Regional and Global Scale Modeling
- Develop regional climate models and conduct research on their strengths and limitations.
- Develop and apply regional climate models and other tools (e.g., crop production models) for understanding the effects of climate change and climate variability on climate-sensitive systems (e.g., water resources, agriculture, etc.)
- Use regional climate models to understand and parameterize the effects of small-scale climate features on the global climate system.

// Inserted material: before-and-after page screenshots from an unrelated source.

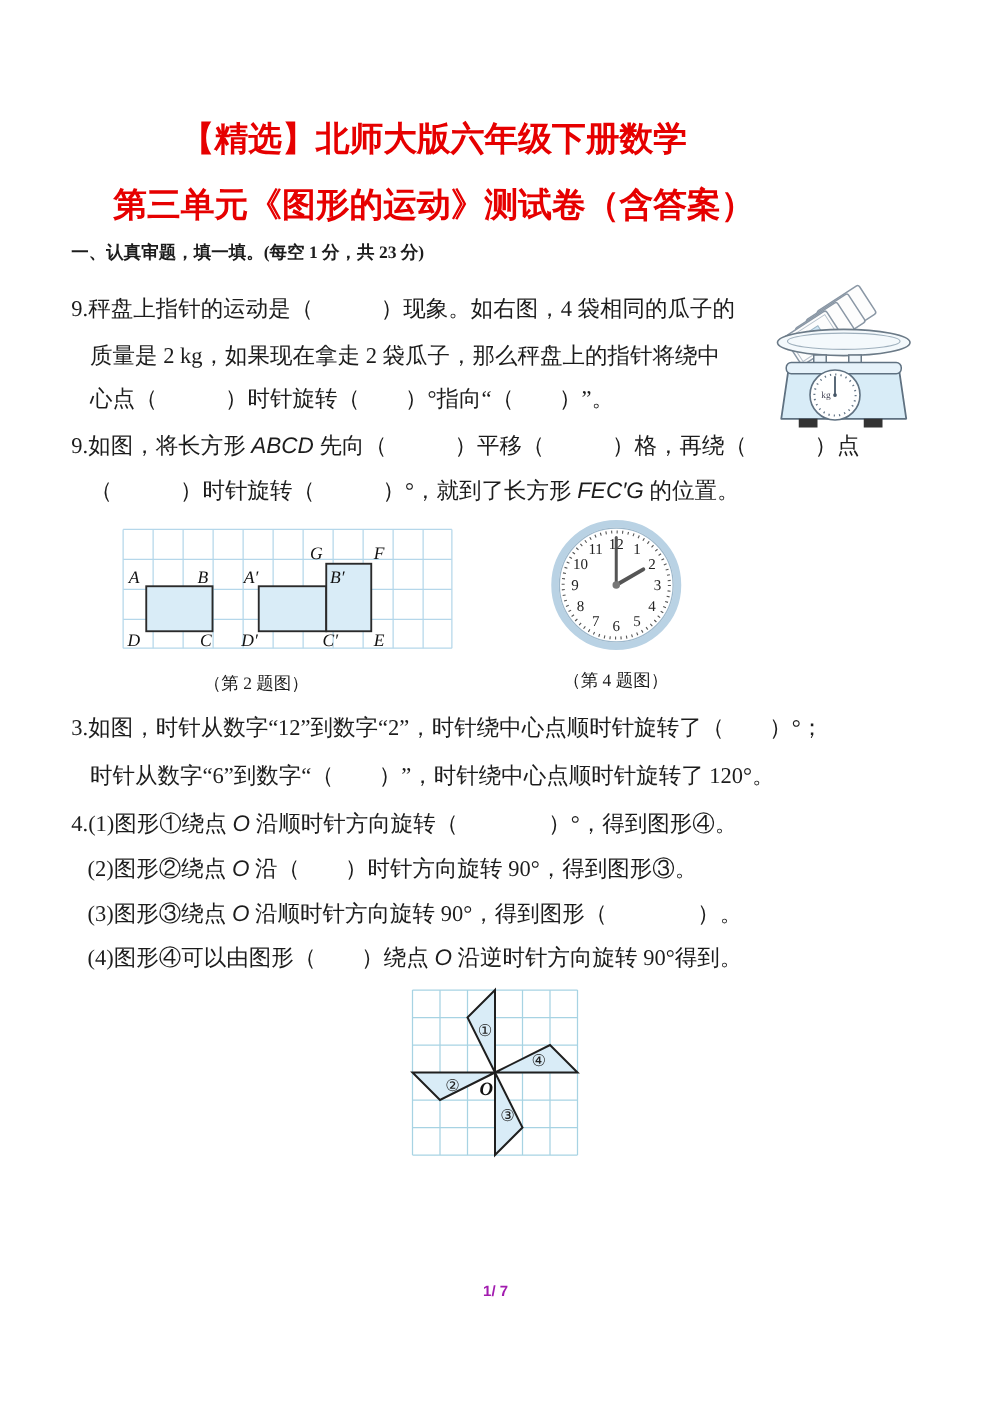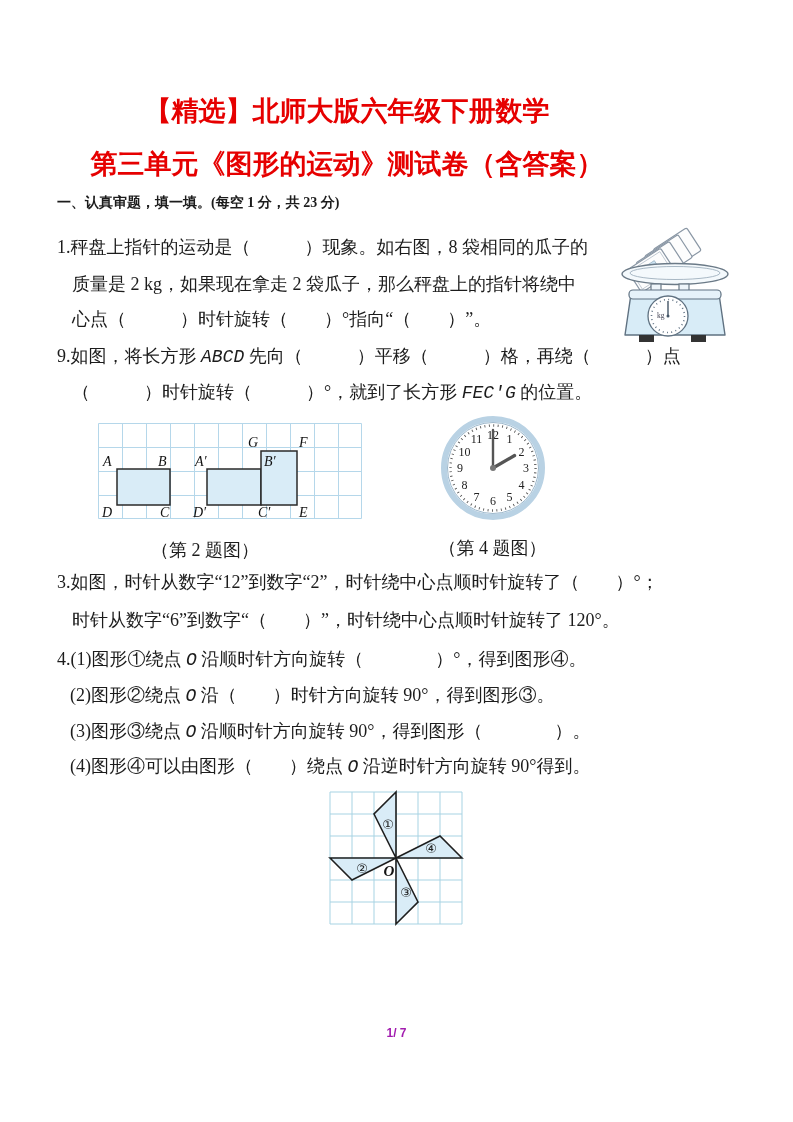--- a/index.html
+++ b/index.html
@@ -59,7 +59,7 @@
 
   <div class="bline heading" style="left:57px;top:195px;">一、认真审题，填一填。(每空 1 分，共 23 分)</div>
 
-  <div class="bline" style="left:57px;top:237px;">1.秤盘上指针的运动是（　　　）现象。如右图，8 袋相同的瓜子的</div>
+  <div class="bline" style="left:57px;top:237px;">9.秤盘上指针的运动是（　　　）现象。如右图，4 袋相同的瓜子的</div>
   <div class="bline" style="left:72px;top:274px;">质量是 2 kg，如果现在拿走 2 袋瓜子，那么秤盘上的指针将绕中</div>
   <div class="bline" style="left:72px;top:309px;">心点（　　　）时针旋转（　　）°指向“（　　）”。</div>
 

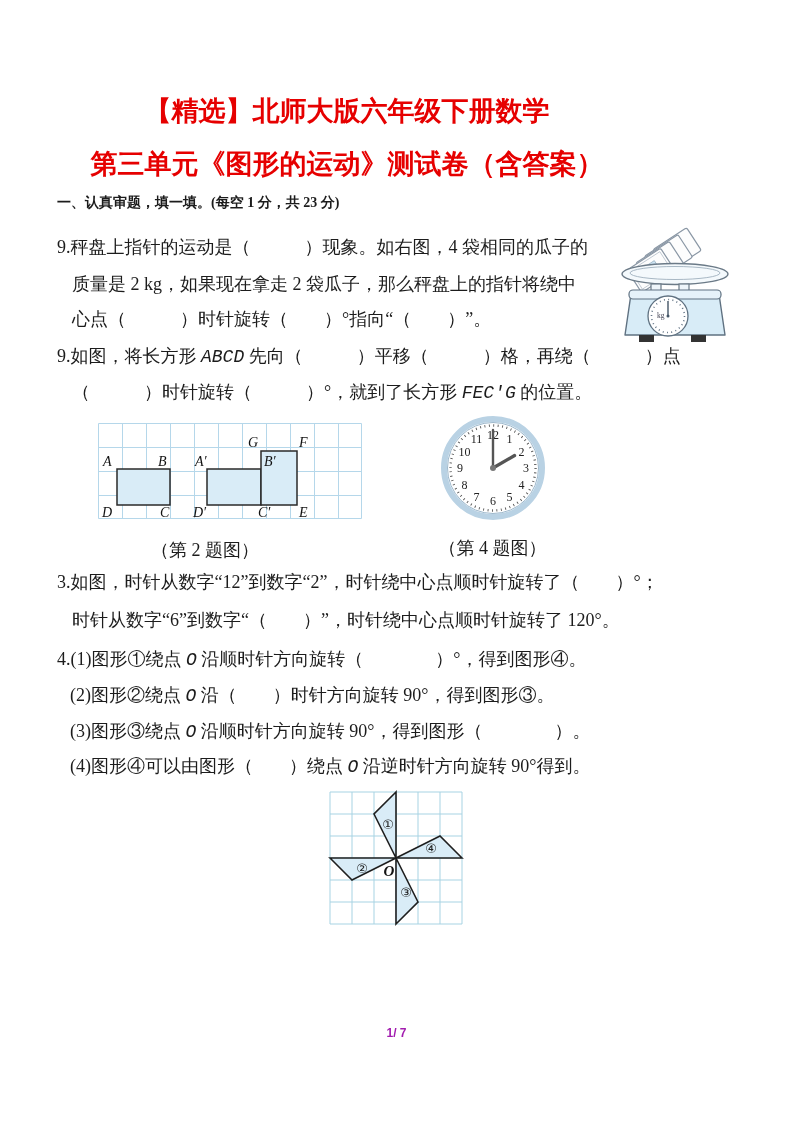--- a/index.html
+++ b/index.html
@@ -26,7 +26,7 @@
     line-height:1.2;
   }
   .heading{font-weight:bold;font-size:14px;}
-  .var{font-style:italic;font-family:Liberation Mono, monospace;}
+  .var{font-style:italic;font-family:Liberation Sans, sans-serif;}
   .caption{
     position:absolute;
     font-size:18px;

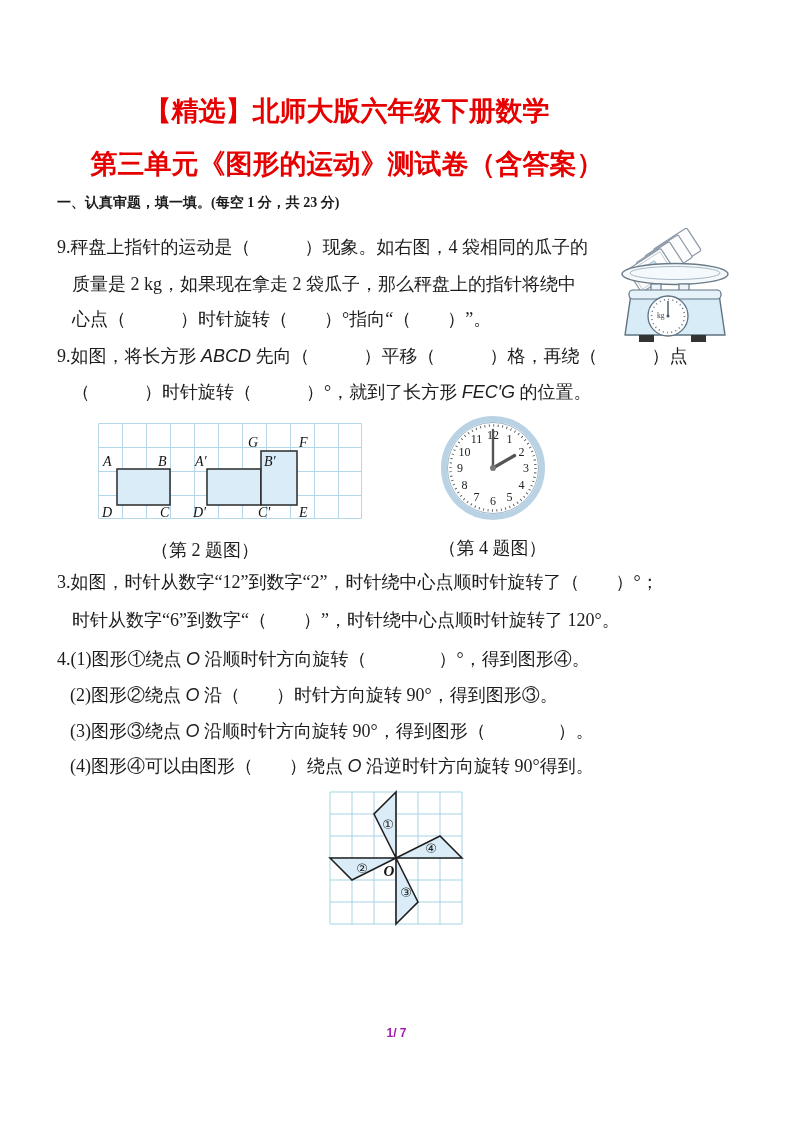--- a/index.html
+++ b/index.html
@@ -29,7 +29,7 @@
   .var{font-style:italic;font-family:Liberation Sans, sans-serif;}
   .caption{
     position:absolute;
-    font-size:18px;
+    font-size:14px;
     text-align:center;
     white-space:nowrap;
   }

Global climate models cannot afford the spatial resolution needed for assessing climate impact at the scales that matter. To provide adequate resolution within a limited domain, regional climate models have been developed. The Pacific Northwest National Laboratory's regional climate model is based on the National Center for Atmospheric Research/Penn State Mesoscale Model (MM5). In addition to the MM5 physics, it features a subgrid parameterization of orographic precipitation to represent the effects of subgrid scale orography and land cover. The model has been applied to study climate change impacts on water resources and air quality and to investigate the hydroclimate of orographic systems and the monsoon climate of Asia. In collaboration with the National Center for Atmospheric Research (NCAR), efforts are on-going to develop regional climate modeling capability using the Weather Research and Forecast (WRF) model, which is a next generation mesoscale model with advanced numerical techniques and model physics. We are also contributing to the development of WRF-chem, a version of WRF that simulates the emission, turbulent mixing, transport, transformation, and fate of trace gases and aerosols simultaneously with the meteorology and contains treatments of aerosol direct and indirect forcing.